───── ENTRIES SHOWN ─────

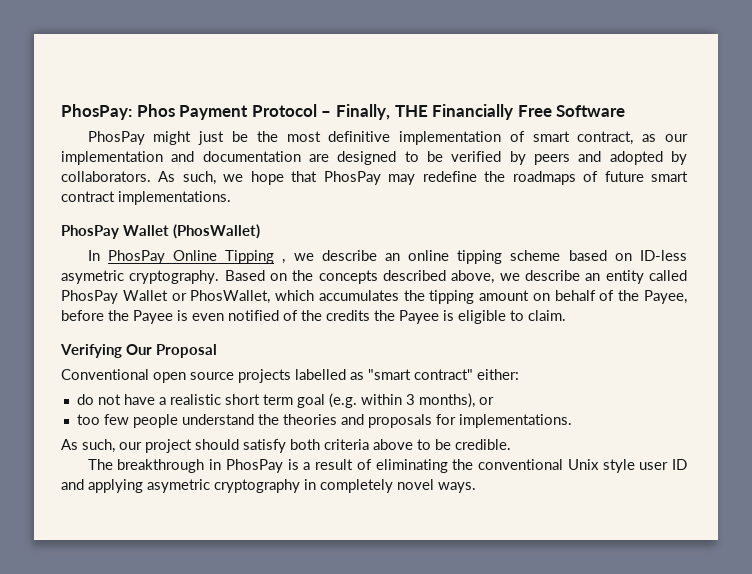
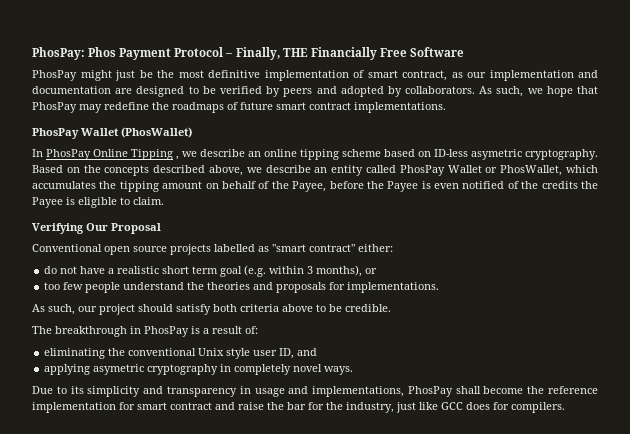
[356,459,372,470] of -> [245,326,258,334] of: //
[672,459,687,470] [61,479,84,490] ID and -> [279,348,318,359] ID, and //
(476, 487) none -> [32,386,598,397] [32,402,565,413] // Due to its simplicity and transparency in usage and implementations, PhosPay shall become the reference implementation for smart contract and raise the bar for the industry, just like GCC does for compilers.

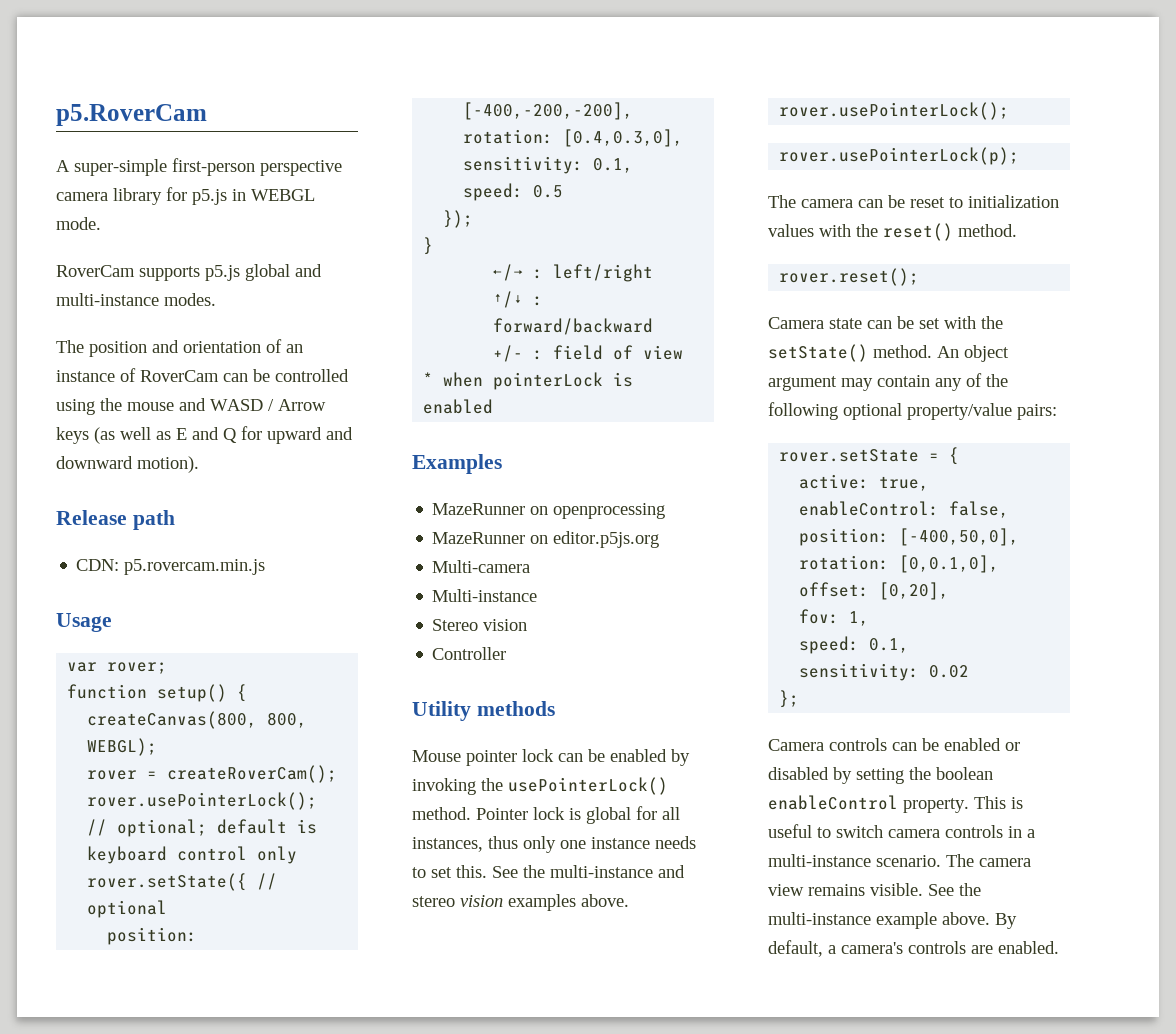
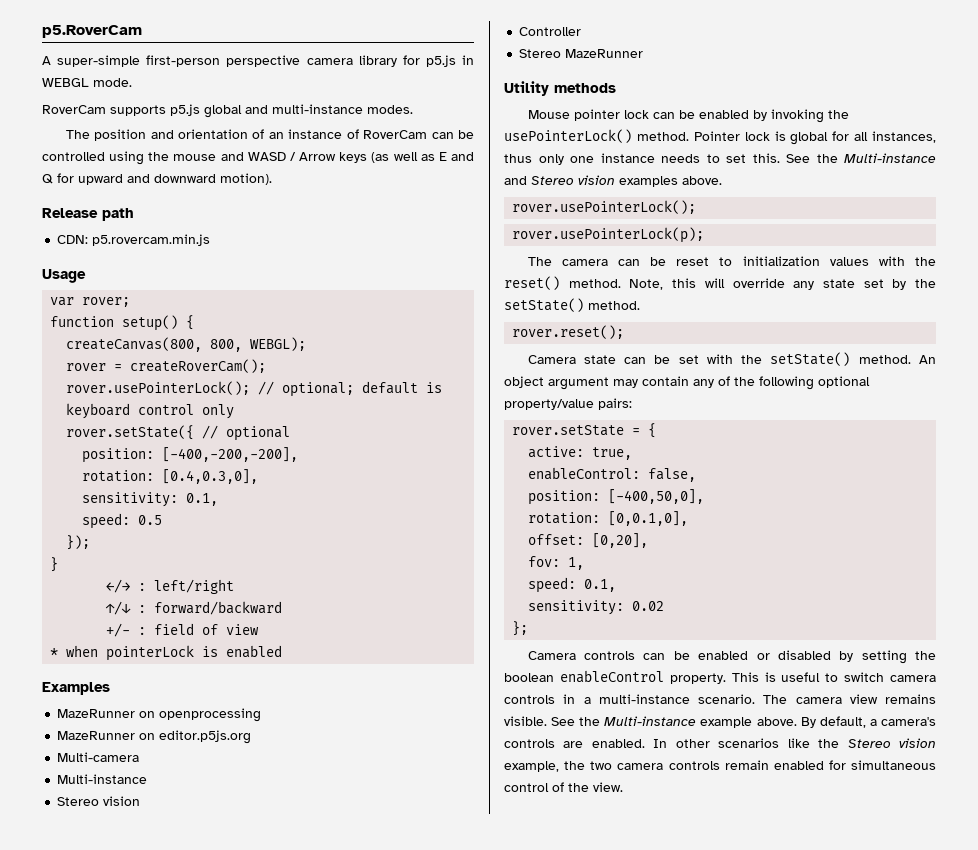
(507, 653) none -> [519,49,644,58] // Stereo MazeRunner
[550,865,685,878] [412,896,455,907] multi-instance and stereo -> [844,153,936,163] [504,176,574,185] Multi-instance and Stereo
(1017, 230) none -> [629,278,936,290] [504,298,640,312] Note, this will override any state set by the setState() method.
[768,912,871,925] multi-instance -> [604,716,697,726] Multi-instance
(1059, 947) none -> [653,738,937,748] [504,760,936,772] [504,782,623,792] In other scenarios like the Stereo vision example, the two camera controls remain enabled for simultaneous control of the view.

─────

* BRIEF: Wherever the word "Stereo" turns up in the records, copy out the line it is on.

* RESPONSE FOR THIS EXERCISE:
(507, 653) none -> [519,49,644,58] // Stereo MazeRunner
[550,865,685,878] [412,896,455,907] multi-instance and stereo -> [844,153,936,163] [504,176,574,185] Multi-instance and Stereo
(1059, 947) none -> [653,738,937,748] [504,760,936,772] [504,782,623,792] In other scenarios like the Stereo vision example, the two camera controls remain enabled for simultaneous control of the view.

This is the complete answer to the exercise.